> **Task details**
Scan the records below for the line with "ship to: 72" and the line with "She-Hulk POP! Vinyl". Repeat those two lines and every line between them exactly, and nothing else.

> **Information**
⟨

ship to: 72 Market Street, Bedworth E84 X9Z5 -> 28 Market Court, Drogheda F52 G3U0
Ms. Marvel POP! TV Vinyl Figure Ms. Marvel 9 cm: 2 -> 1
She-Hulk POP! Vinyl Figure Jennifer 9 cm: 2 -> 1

⟩
⟨

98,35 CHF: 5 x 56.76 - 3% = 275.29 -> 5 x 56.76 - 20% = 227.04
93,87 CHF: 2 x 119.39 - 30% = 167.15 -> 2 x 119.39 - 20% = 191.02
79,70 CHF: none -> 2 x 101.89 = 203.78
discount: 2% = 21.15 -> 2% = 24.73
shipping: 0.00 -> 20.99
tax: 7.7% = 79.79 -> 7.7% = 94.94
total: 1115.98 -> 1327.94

⟩

> **Finished task**
ship to: 72 Market Street, Bedworth E84 X9Z5 -> 28 Market Court, Drogheda F52 G3U0
Ms. Marvel POP! TV Vinyl Figure Ms. Marvel 9 cm: 2 -> 1
She-Hulk POP! Vinyl Figure Jennifer 9 cm: 2 -> 1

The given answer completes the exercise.